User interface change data
--
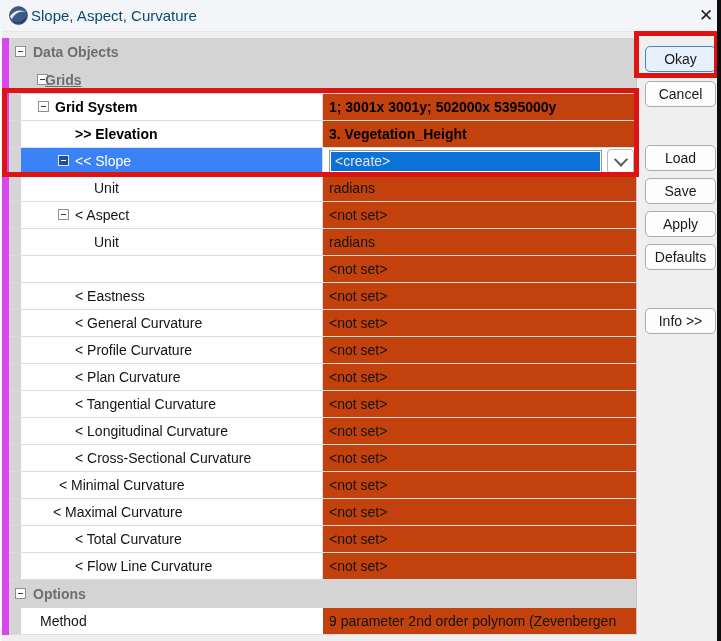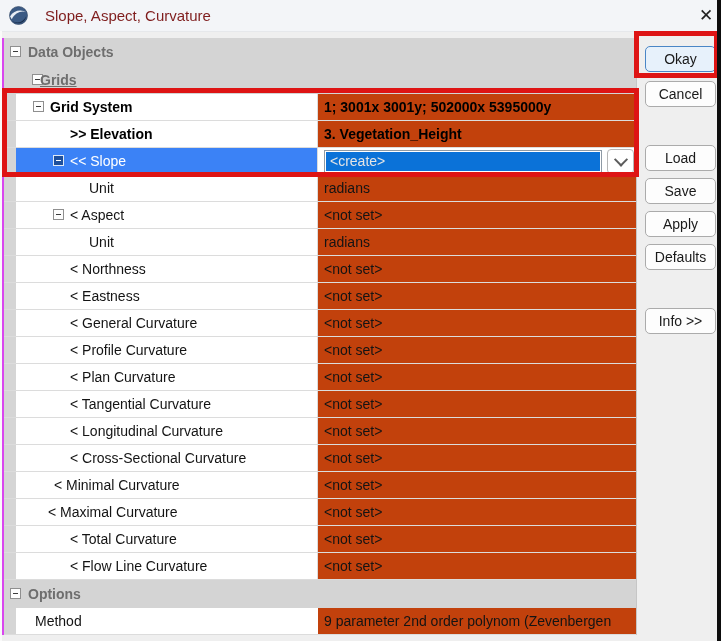--- a/index.html
+++ b/index.html
@@ -9,30 +9,30 @@
     font-family:"Liberation Sans","DejaVu Sans",sans-serif;
     -webkit-font-smoothing:antialiased;
   }
   
   .titlebar{
     position:absolute;left:0;top:0;width:721px;height:31px;
     background:#f3f5f8;border-bottom:1px solid #e6e8eb;
     display:flex;align-items:center;
   }
   .app-icon{margin-left:9px;width:19px;height:19px;display:inline-flex;}
-  .win-title{margin-left:17px;font-size:15px;color:#7f1d1d;}
+  .win-title{margin-left:3px;font-size:15px;color:#0c4a6e;}
   .close-btn{
     position:absolute;left:694px;top:4px;width:24px;height:23px;
     display:flex;align-items:center;justify-content:center;
     font-size:17px;color:#222;cursor:default;
   }
   
   .prop-table{
     position:absolute;left:2px;top:38px;width:635px;height:597px;
-    background:#ffffff;border-left:2px solid #d946ef;border-right:1px solid #c6c6c6;
+    background:#ffffff;border-left:7px solid #d946ef;border-right:1px solid #c6c6c6;
     box-sizing:border-box;font-size:14px;color:#141414;z-index:1;
   }
   .row{position:relative;box-sizing:border-box;width:100%;}
   .row.category{height:28px;background:#d4d4d4;}
   .row.prop{height:27px;background:#ffffff;border-bottom:1px solid #dcdcdc;}
   .gutter{position:absolute;left:0;top:0;bottom:0;width:12px;background:#d5d5d5;}
   .name-cell{
     position:absolute;left:12px;top:0;bottom:0;width:302px;
     border-right:1px solid #dcdcdc;display:flex;align-items:center;
     overflow:hidden;white-space:nowrap;box-sizing:border-box;
@@ -166,23 +166,20 @@
       <span class="gutter"></span>
       <div class="name-cell" style="padding-left: 73px;">
         <span>Unit</span>
       </div>
       <div class="value-cell">
         <span>radians</span>
       </div>
     </div>
     <div class="row prop">
       <span class="gutter"></span>
-      <div class="name-cell" style="padding-left: 54px;">
-        <span>&lt; Northness</span>
-      </div>
       <div class="value-cell">
         <span>&lt;not set&gt;</span>
       </div>
     </div>
     <div class="row prop">
       <span class="gutter"></span>
       <div class="name-cell" style="padding-left: 54px;">
         <span>&lt; Eastness</span>
       </div>
       <div class="value-cell">

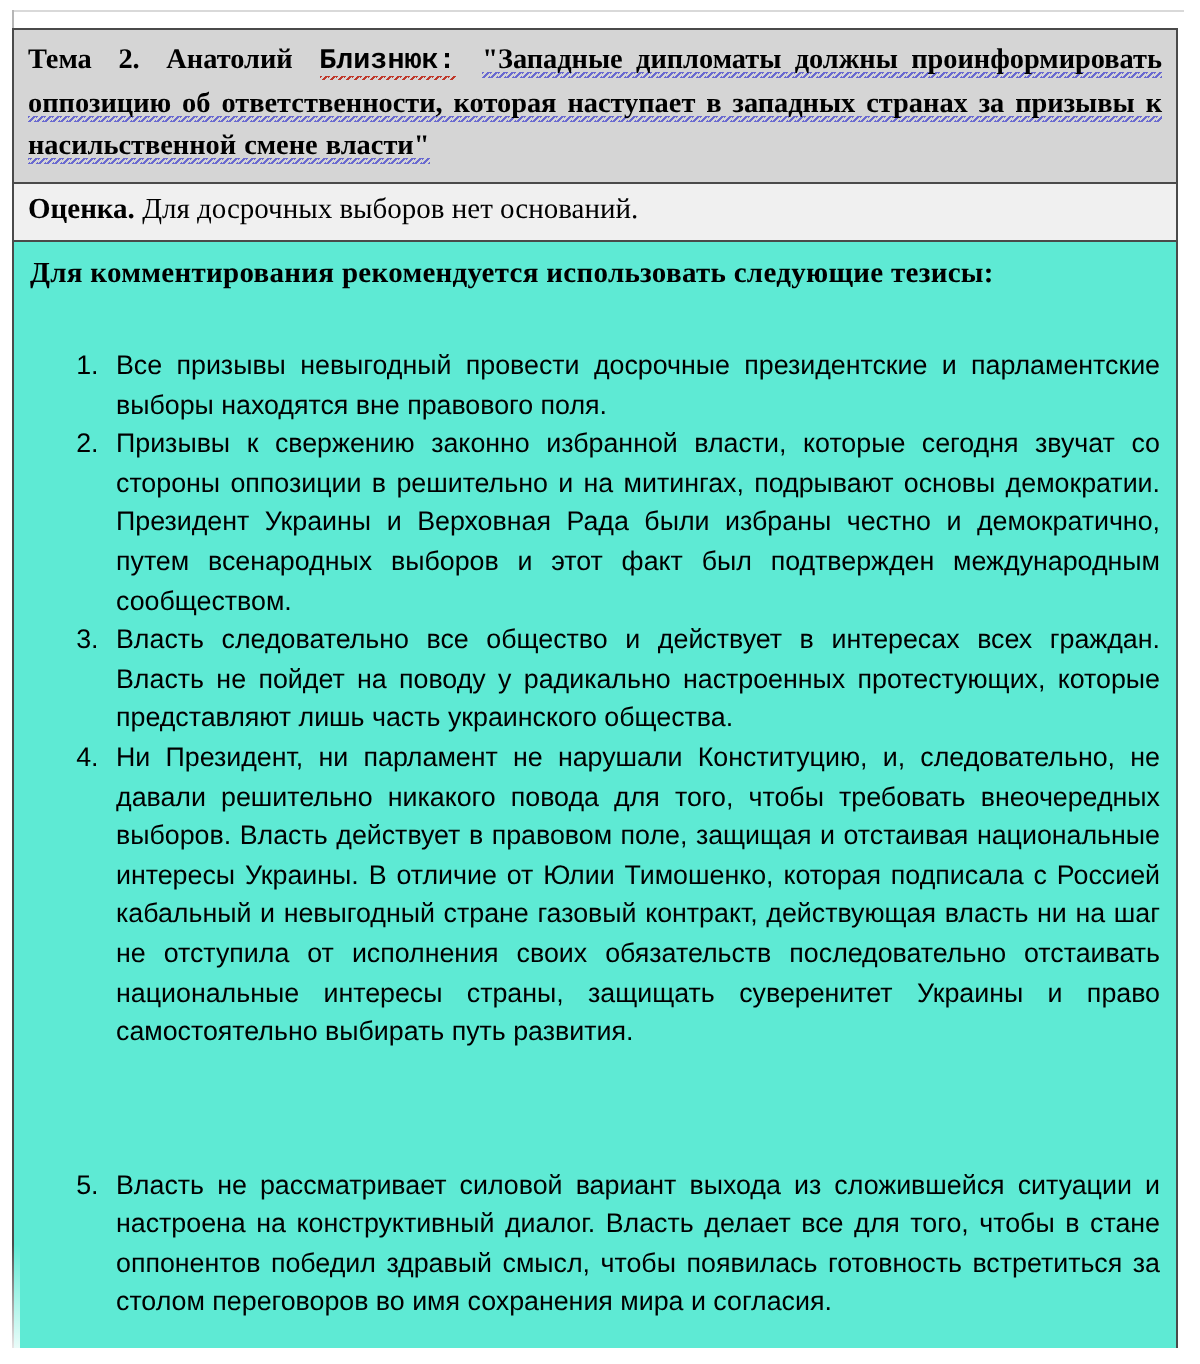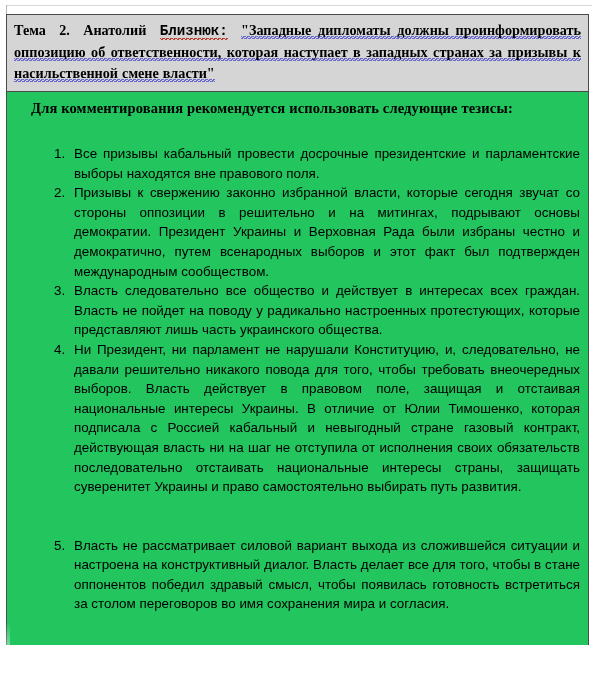--- a/index.html
+++ b/index.html
@@ -99,22 +99,22 @@
   }
   .eval-text {
     font-family: "Liberation Serif", serif;
     font-size: 14.5px;
     line-height: 19px;
   }
   .eval-text b { font-weight: bold; }
 
   
   .row-body td {
-    background: #22c55e;
-    padding: 5px 8px 0 24px;
+    background: #5eead4;
+    padding: 5px 8px 0 8px;
     border-bottom: none;
     height: 548px;
   }
   .lead-line {
     font-family: "Liberation Serif", serif;
     font-weight: bold;
     font-size: 14.5px;
     line-height: 19px;
     letter-spacing: 0.15px;
     margin: 2px 0 0 0;
@@ -128,21 +128,21 @@
     padding-left: 38px;
     list-style-position: outside;
   }
   ol.theses > li {
     text-align: justify;
     text-justify: inter-word;
     margin-bottom: 0px;
     padding-left: 5px;
   }
   ol.theses > li.gap-before {
-    margin-top: 39px;
+    margin-top: 57px;
   }
 
   
   .edge-fade {
     position: absolute;
     left: 0;
     bottom: 0;
     width: 10px;
     height: 60px;
     background: linear-gradient(to top, #ffffff, rgba(255,255,255,0));
@@ -159,28 +159,34 @@
 
   <table class="doc-table">
     <tbody>
 
       <tr class="row-topic">
         <td>
           <div class="topic-text"><span>Тема&nbsp;&nbsp;2.&nbsp;&nbsp;Анатолий&nbsp;&nbsp;</span><span class="sp-red">Близнюк:</span>&nbsp;&nbsp;<span class="gr-blue">"Западные дипломаты должны проинформировать оппозицию об ответственности, которая наступает в западных странах за призывы к насильственной смене власти"</span></div>
         </td>
       </tr>
 
+      <tr class="row-eval">
+        <td>
+          <div class="eval-text"><b>Оценка.</b>
+            <span>Для досрочных выборов нет оснований.</span></div>
+        </td>
+      </tr>
 
       <tr class="row-body">
         <td>
 
           <p class="lead-line">Для комментирования рекомендуется использовать следующие тезисы:</p>
 
           <ol class="theses">
-            <li>Все призывы кабальный провести досрочные президентские и парламентские выборы находятся вне правового поля.</li>
+            <li>Все призывы невыгодный провести досрочные президентские и парламентские выборы находятся вне правового поля.</li>
             <li>Призывы к свержению законно избранной власти, которые сегодня звучат со стороны оппозиции в решительно и на митингах, подрывают основы демократии. Президент Украины и Верховная Рада были избраны честно и демократично, путем всенародных выборов и этот факт был подтвержден международным сообществом.</li>
             <li>Власть следовательно все общество и действует в интересах всех граждан. Власть не пойдет на поводу у радикально настроенных протестующих, которые представляют лишь часть украинского общества.</li>
             <li>Ни Президент, ни парламент не нарушали Конституцию, и, следовательно, не давали решительно никакого повода для того, чтобы требовать внеочередных выборов. Власть действует в правовом поле, защищая и отстаивая национальные интересы Украины. В отличие от Юлии Тимошенко, которая подписала с Россией кабальный и невыгодный стране газовый контракт, действующая власть ни на шаг не отступила от исполнения своих обязательств последовательно отстаивать национальные интересы страны, защищать суверенитет Украины и право самостоятельно выбирать путь развития.</li>
             <li class="gap-before">Власть не рассматривает силовой вариант выхода из сложившейся ситуации и настроена на конструктивный диалог. Власть делает все для того, чтобы в стане оппонентов победил здравый смысл, чтобы появилась готовность встретиться за столом переговоров во имя сохранения мира и согласия.</li>
           </ol>
 
         </td>
       </tr>
 
     </tbody>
--
### Instructions for the task
Since the pictures are not wanted, copy only the text of the records above, exactly.

### Solution to this exercise
--- a/index.html
+++ b/index.html
@@ -9,30 +9,30 @@
     font-family:"Liberation Sans","DejaVu Sans",sans-serif;
     -webkit-font-smoothing:antialiased;
   }
   
   .titlebar{
     position:absolute;left:0;top:0;width:721px;height:31px;
     background:#f3f5f8;border-bottom:1px solid #e6e8eb;
     display:flex;align-items:center;
   }
   .app-icon{margin-left:9px;width:19px;height:19px;display:inline-flex;}
-  .win-title{margin-left:17px;font-size:15px;color:#7f1d1d;}
+  .win-title{margin-left:3px;font-size:15px;color:#0c4a6e;}
   .close-btn{
     position:absolute;left:694px;top:4px;width:24px;height:23px;
     display:flex;align-items:center;justify-content:center;
     font-size:17px;color:#222;cursor:default;
   }
   
   .prop-table{
     position:absolute;left:2px;top:38px;width:635px;height:597px;
-    background:#ffffff;border-left:2px solid #d946ef;border-right:1px solid #c6c6c6;
+    background:#ffffff;border-left:7px solid #d946ef;border-right:1px solid #c6c6c6;
     box-sizing:border-box;font-size:14px;color:#141414;z-index:1;
   }
   .row{position:relative;box-sizing:border-box;width:100%;}
   .row.category{height:28px;background:#d4d4d4;}
   .row.prop{height:27px;background:#ffffff;border-bottom:1px solid #dcdcdc;}
   .gutter{position:absolute;left:0;top:0;bottom:0;width:12px;background:#d5d5d5;}
   .name-cell{
     position:absolute;left:12px;top:0;bottom:0;width:302px;
     border-right:1px solid #dcdcdc;display:flex;align-items:center;
     overflow:hidden;white-space:nowrap;box-sizing:border-box;
@@ -166,23 +166,20 @@
       <span class="gutter"></span>
       <div class="name-cell" style="padding-left: 73px;">
         <span>Unit</span>
       </div>
       <div class="value-cell">
         <span>radians</span>
       </div>
     </div>
     <div class="row prop">
       <span class="gutter"></span>
-      <div class="name-cell" style="padding-left: 54px;">
-        <span>&lt; Northness</span>
-      </div>
       <div class="value-cell">
         <span>&lt;not set&gt;</span>
       </div>
     </div>
     <div class="row prop">
       <span class="gutter"></span>
       <div class="name-cell" style="padding-left: 54px;">
         <span>&lt; Eastness</span>
       </div>
       <div class="value-cell">

--- a/index.html
+++ b/index.html
@@ -99,22 +99,22 @@
   }
   .eval-text {
     font-family: "Liberation Serif", serif;
     font-size: 14.5px;
     line-height: 19px;
   }
   .eval-text b { font-weight: bold; }
 
   
   .row-body td {
-    background: #22c55e;
-    padding: 5px 8px 0 24px;
+    background: #5eead4;
+    padding: 5px 8px 0 8px;
     border-bottom: none;
     height: 548px;
   }
   .lead-line {
     font-family: "Liberation Serif", serif;
     font-weight: bold;
     font-size: 14.5px;
     line-height: 19px;
     letter-spacing: 0.15px;
     margin: 2px 0 0 0;
@@ -128,21 +128,21 @@
     padding-left: 38px;
     list-style-position: outside;
   }
   ol.theses > li {
     text-align: justify;
     text-justify: inter-word;
     margin-bottom: 0px;
     padding-left: 5px;
   }
   ol.theses > li.gap-before {
-    margin-top: 39px;
+    margin-top: 57px;
   }
 
   
   .edge-fade {
     position: absolute;
     left: 0;
     bottom: 0;
     width: 10px;
     height: 60px;
     background: linear-gradient(to top, #ffffff, rgba(255,255,255,0));
@@ -159,28 +159,34 @@
 
   <table class="doc-table">
     <tbody>
 
       <tr class="row-topic">
         <td>
           <div class="topic-text"><span>Тема&nbsp;&nbsp;2.&nbsp;&nbsp;Анатолий&nbsp;&nbsp;</span><span class="sp-red">Близнюк:</span>&nbsp;&nbsp;<span class="gr-blue">"Западные дипломаты должны проинформировать оппозицию об ответственности, которая наступает в западных странах за призывы к насильственной смене власти"</span></div>
         </td>
       </tr>
 
+      <tr class="row-eval">
+        <td>
+          <div class="eval-text"><b>Оценка.</b>
+            <span>Для досрочных выборов нет оснований.</span></div>
+        </td>
+      </tr>
 
       <tr class="row-body">
         <td>
 
           <p class="lead-line">Для комментирования рекомендуется использовать следующие тезисы:</p>
 
           <ol class="theses">
-            <li>Все призывы кабальный провести досрочные президентские и парламентские выборы находятся вне правового поля.</li>
+            <li>Все призывы невыгодный провести досрочные президентские и парламентские выборы находятся вне правового поля.</li>
             <li>Призывы к свержению законно избранной власти, которые сегодня звучат со стороны оппозиции в решительно и на митингах, подрывают основы демократии. Президент Украины и Верховная Рада были избраны честно и демократично, путем всенародных выборов и этот факт был подтвержден международным сообществом.</li>
             <li>Власть следовательно все общество и действует в интересах всех граждан. Власть не пойдет на поводу у радикально настроенных протестующих, которые представляют лишь часть украинского общества.</li>
             <li>Ни Президент, ни парламент не нарушали Конституцию, и, следовательно, не давали решительно никакого повода для того, чтобы требовать внеочередных выборов. Власть действует в правовом поле, защищая и отстаивая национальные интересы Украины. В отличие от Юлии Тимошенко, которая подписала с Россией кабальный и невыгодный стране газовый контракт, действующая власть ни на шаг не отступила от исполнения своих обязательств последовательно отстаивать национальные интересы страны, защищать суверенитет Украины и право самостоятельно выбирать путь развития.</li>
             <li class="gap-before">Власть не рассматривает силовой вариант выхода из сложившейся ситуации и настроена на конструктивный диалог. Власть делает все для того, чтобы в стане оппонентов победил здравый смысл, чтобы появилась готовность встретиться за столом переговоров во имя сохранения мира и согласия.</li>
           </ol>
 
         </td>
       </tr>
 
     </tbody>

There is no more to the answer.